Python Programming: Making Machine Learning Accessible with the Random Forest Algorithm - dummies

Python Programming: Making Machine Learning Accessible with the Random Forest Algorithm

By John Paul Mueller, Luca Massaron

Random Forest is a classification and regression algorithm developed by Leo Breiman and Adele Cutler that uses a large number of decision tree models to provide precise predictions by reducing both the bias and variance of the estimates. When you aggregate many models together to produce a single prediction, the result is an ensemble of models. Random Forest isn’t just an ensemble model, it’s also a simple and effective algorithm to use as an out-of-the-box algorithm. It makes machine learning accessible to nonexperts. The Random Forest algorithm uses these steps to perform its predictions:

  1. Create a large number of decision trees, each one different from the other, based on different subsets of observations and variables.
  2. Bootstrap the dataset of observations for each tree (sampled from the original data with replacement). The same observation can appear multiple times in the same dataset.
  3. Randomly select and use only a part of the variables for each tree.
  4. Estimate the performance for each tree using the observations excluded by sampling (the Out Of Bag, or OOB, estimate).
  5. Obtain the final prediction, which is the average for regression estimates or the most frequent class for prediction, after all the trees have been fitted and used for prediction.

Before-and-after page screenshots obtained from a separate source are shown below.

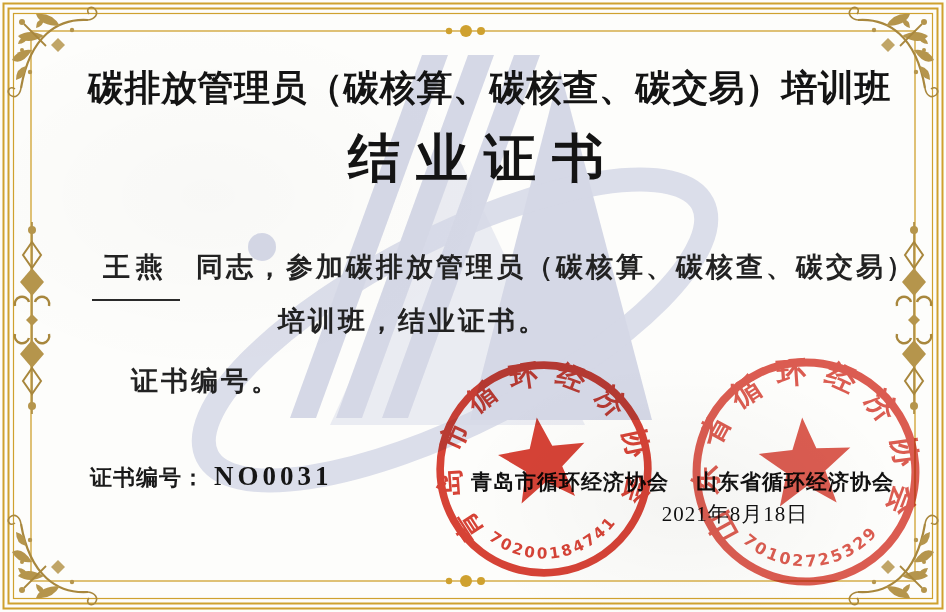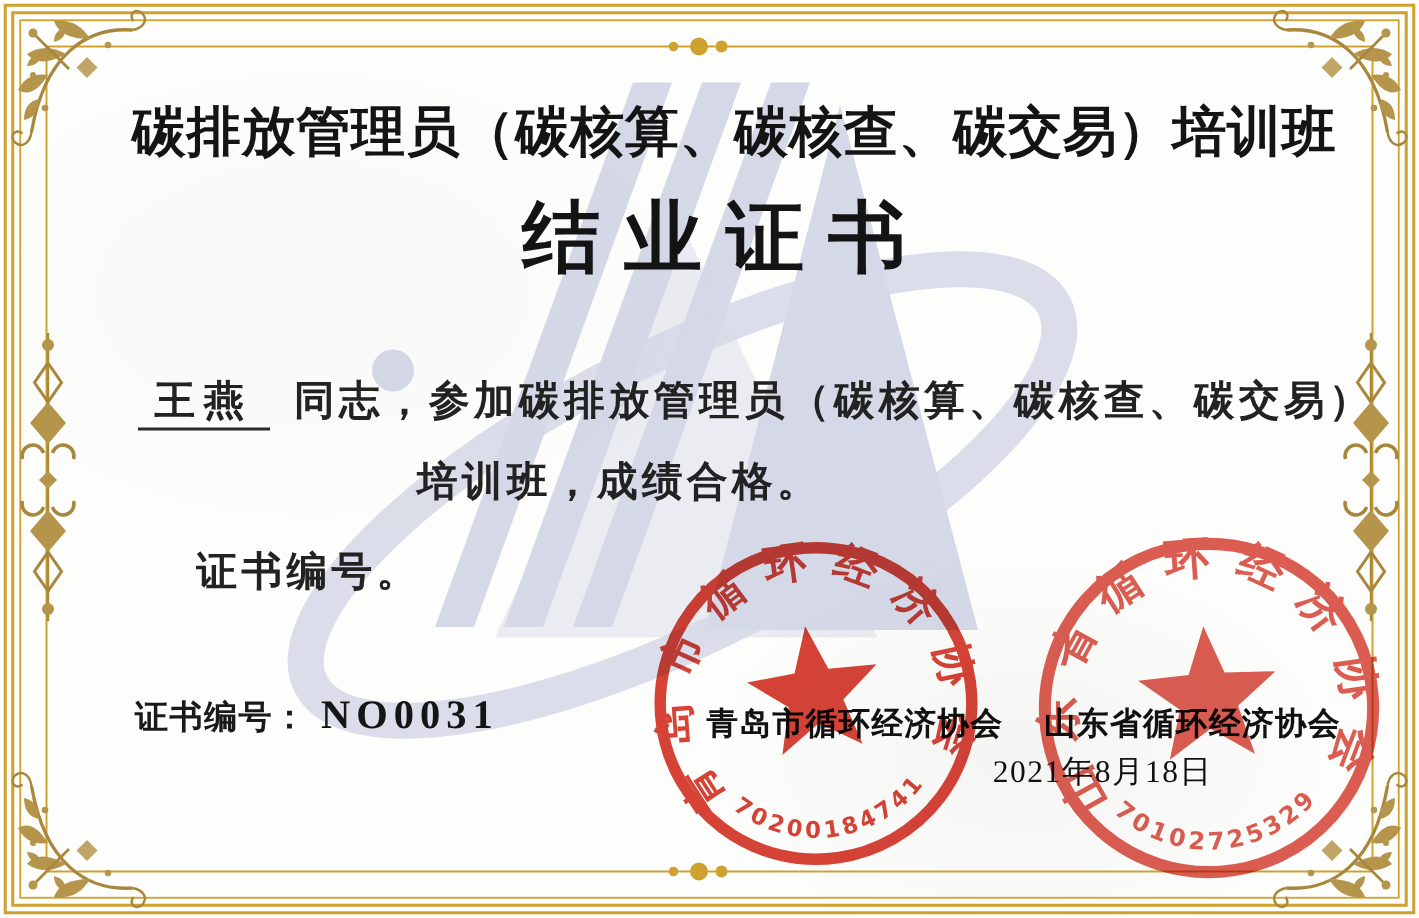--- a/index.html
+++ b/index.html
@@ -32,7 +32,7 @@
   .line3{top:363px;left:131px;}
   .name{
     display:inline-block;width:88px;text-align:center;
-    border-bottom:2.5px solid #2a2a2a;padding-bottom:0;margin-right:16px;
+    border-bottom:2.5px solid #2a2a2a;padding-bottom:14px;margin-right:16px;
     letter-spacing:6px;
   }
   .serial{position:absolute;top:461px;left:90px;display:flex;align-items:baseline;white-space:nowrap;}

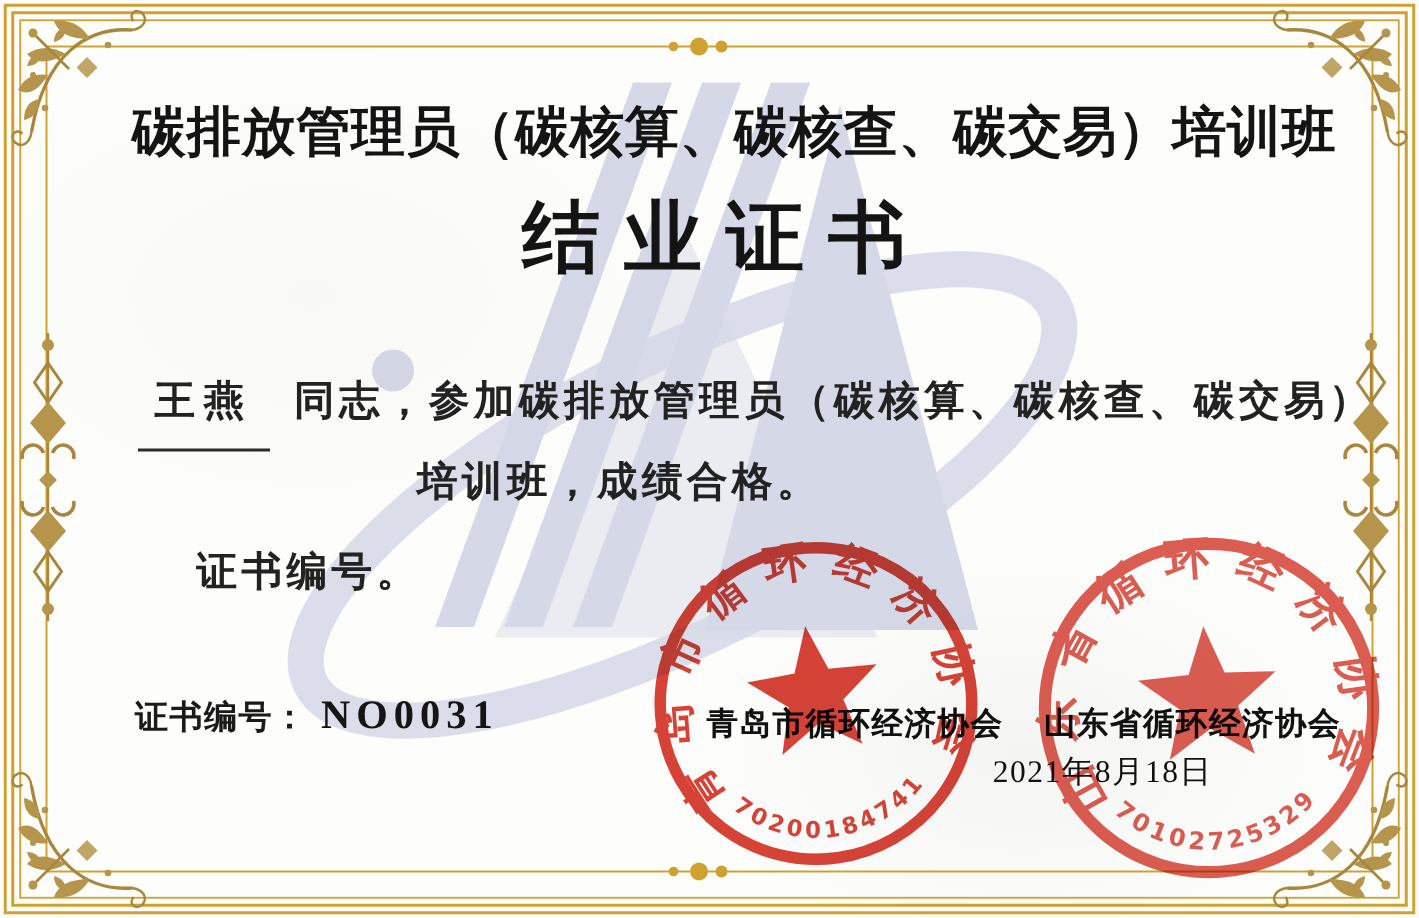--- a/index.html
+++ b/index.html
@@ -136,7 +136,7 @@
   <div class="bodyline line1">
     <span class="name">王燕</span><span>同志，参加碳排放管理员（碳核算、碳核查、碳交易）</span>
   </div>
-  <div class="bodyline line2">培训班，成绩合格。</div>
+  <div class="bodyline line2">培训班，结业证书。</div>
   <div class="bodyline line3">证书编号。</div>
 
   <div class="serial">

You can reduce bias by using these steps, because the decision trees have a good fit on data and, by relying on complex splits, can approximate even the most complex relationships between predictors and predicted outcome. Decision trees can produce a great variance of estimates, but you reduce this variance by averaging many trees. Noisy predictions, due to variance, tend to distribute evenly above and below the correct value that you want to predict — and when averaged together, they tend to cancel each other, leaving, as a result, a more correct average prediction.

Leo Breiman derived the idea for Random Forest from the bagging technique. Scikit-learn has a bagging class for both regression (BaggingRegressor) and classifying (BaggingClassifier) that you can use with any other predictor you prefer to pick from Scikit-learn modules. The max_samples and max_features parameters let you decide the proportion of cases and variables to sample (not bootstrapped, but sampled, so you can use a case only once) for building each model of the ensemble. The n_estimators parameter decides the total number of models in the ensemble. Here’s an example that loads the handwritten digit dataset (used for demonstrations later with other ensemble algorithms) and then fits the model by bagging:

from sklearn.datasets import load_digits
digit = load_digits()
X, y = digit.data, digit.target
from sklearn.ensemble import BaggingClassifier
from sklearn.tree import DecisionTreeClassifier
from sklearn.model_selection import cross_val_score
from sklearn.model_selection import KFold
tree_classifier = DecisionTreeClassifier(random_state=0)
crossvalidation = KFold(n_splits=5, shuffle=True,
random_state=1)
bagging = BaggingClassifier(tree_classifier,
max_samples=0.7,
max_features=0.7,
n_estimators=300)
scores = np.mean(cross_val_score(bagging, X, y,
scoring='accuracy',
cv=crossvalidation))
print ('Accuracy: %.3f' % scores)

Here’s the cross-validated accuracy for the bagging applied to the handwritten dataset:

Accuracy: 0.967

In bagging, as in Random Forest, the more models in the ensemble, the better. You run little risk of overfitting because every model is different from the others, and errors tend to spread around the real value. Adding more models just adds stability to the result.

Another characteristic of the algorithm is that it permits estimation of variable importance while taking the presence of all the other predictors into account. In this way, you can determine which feature is important for predicting a target given the set of features that you have; also, you can use the importance estimate as a guideline for variable selection.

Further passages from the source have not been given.